Assignment: The answer must consist of each line below that holds the word "border", copied as it stands.

User interface change data
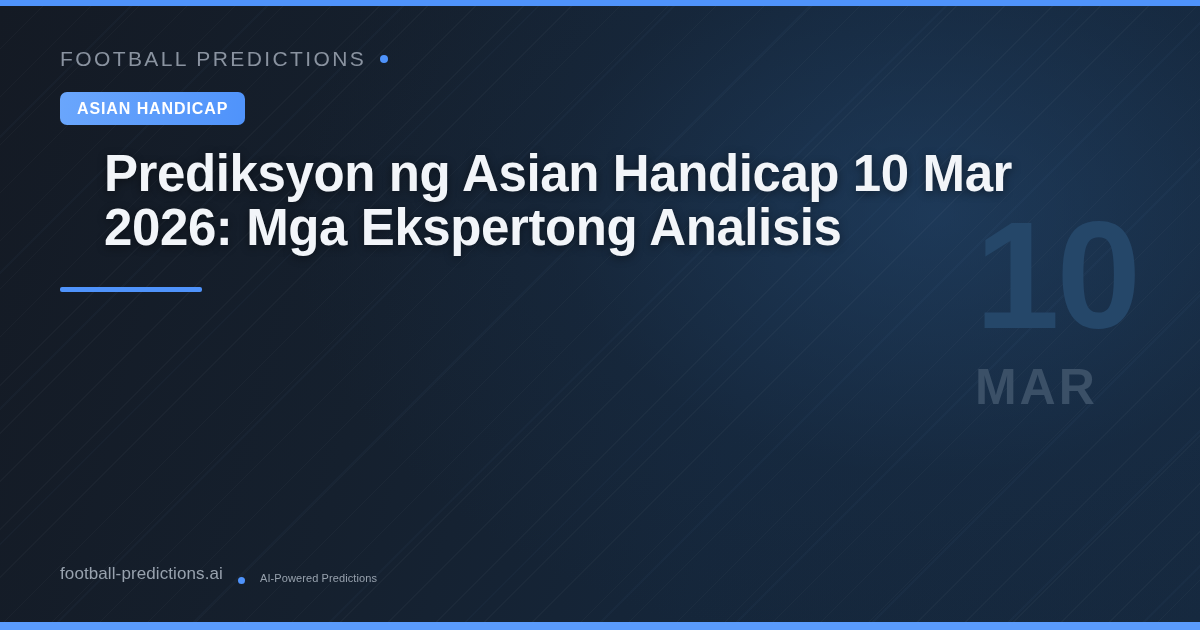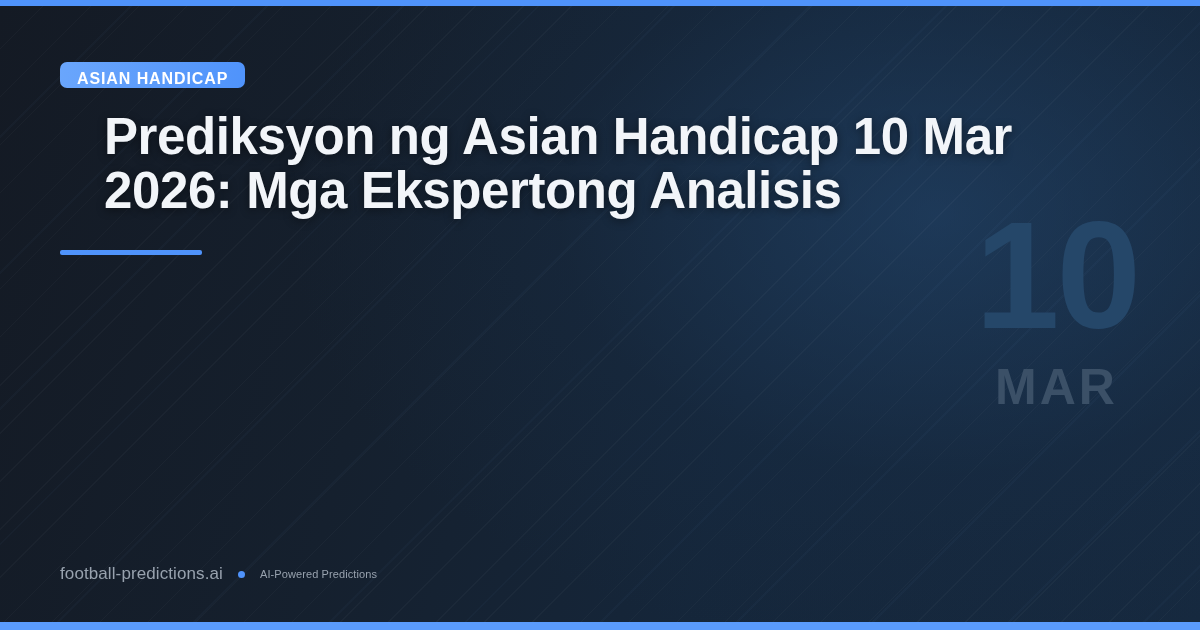--- a/index.html
+++ b/index.html
@@ -48,21 +48,20 @@
   }
   .bar-bottom{
     position:absolute; bottom:0; left:0; width:1200px; height:8px;
     background:#5a9bfc;
   }
 
   
   .date-block{
     position:absolute;
     right:62px; top:206px;
-    text-align:center;
     line-height:1;
     user-select:none;
   }
   .date-day{
     display:block;
     font-size:152px;
     font-weight:800;
     letter-spacing:-3px;
     color:#254769;
     line-height:0.92;
@@ -98,21 +97,21 @@
   }
   .eyebrow-dot{
     width:8px; height:8px; border-radius:50%;
     background:#4f93fb;
     display:block;
   }
 
   .badge{
     display:inline-block;
     margin-top:18px;
-    padding:9px 17px 1px 17px;
+    padding:9px 17px 8px 17px;
     border-radius:7px;
     background:linear-gradient(100deg, #6aa6fc 0%, #5b9bfb 55%, #4f93fb 100%);
     color:#ffffff;
     font-size:16px;
     font-weight:700;
     letter-spacing:0.9px;
     line-height:1;
   }
 
   .title{
@@ -132,21 +131,21 @@
     width:142px; height:5px;
     border-radius:2px;
     background:#4f93fb;
   }
 
   
   .footer{
     position:absolute;
     left:60px; bottom:46px;
     display:flex;
-    align-items:center;
+    align-items:flex-end;
     gap:15px;
     z-index:4;
   }
   .footer-site{
     font-size:17px;
     color:#98a2ae;
     letter-spacing:0.1px;
   }
   .footer-dot{
     width:7px; height:7px; border-radius:50%;
@@ -170,20 +169,24 @@
   <div class="bar-top"></div>
   <div class="bar-bottom"></div>
 
   <div class="date-block">
     <span class="date-day">10</span>
     <span class="date-mon">MAR</span>
   </div>
 
   <div class="content">
 
+    <div class="eyebrow">
+      <span class="eyebrow-text">FOOTBALL PREDICTIONS</span>
+      <span class="eyebrow-dot"></span>
+    </div>
 
     <div class="badge">ASIAN HANDICAP</div>
 
     <h1 class="title">Prediksyon ng Asian Handicap 10 Mar 2026: Mga Ekspertong Analisis</h1>
 
     <div class="accent"></div>
 
   </div>
 
   <div class="footer">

Solution to the exercise:
     width:8px; height:8px; border-radius:50%;
     border-radius:7px;
     border-radius:2px;
     width:7px; height:7px; border-radius:50%;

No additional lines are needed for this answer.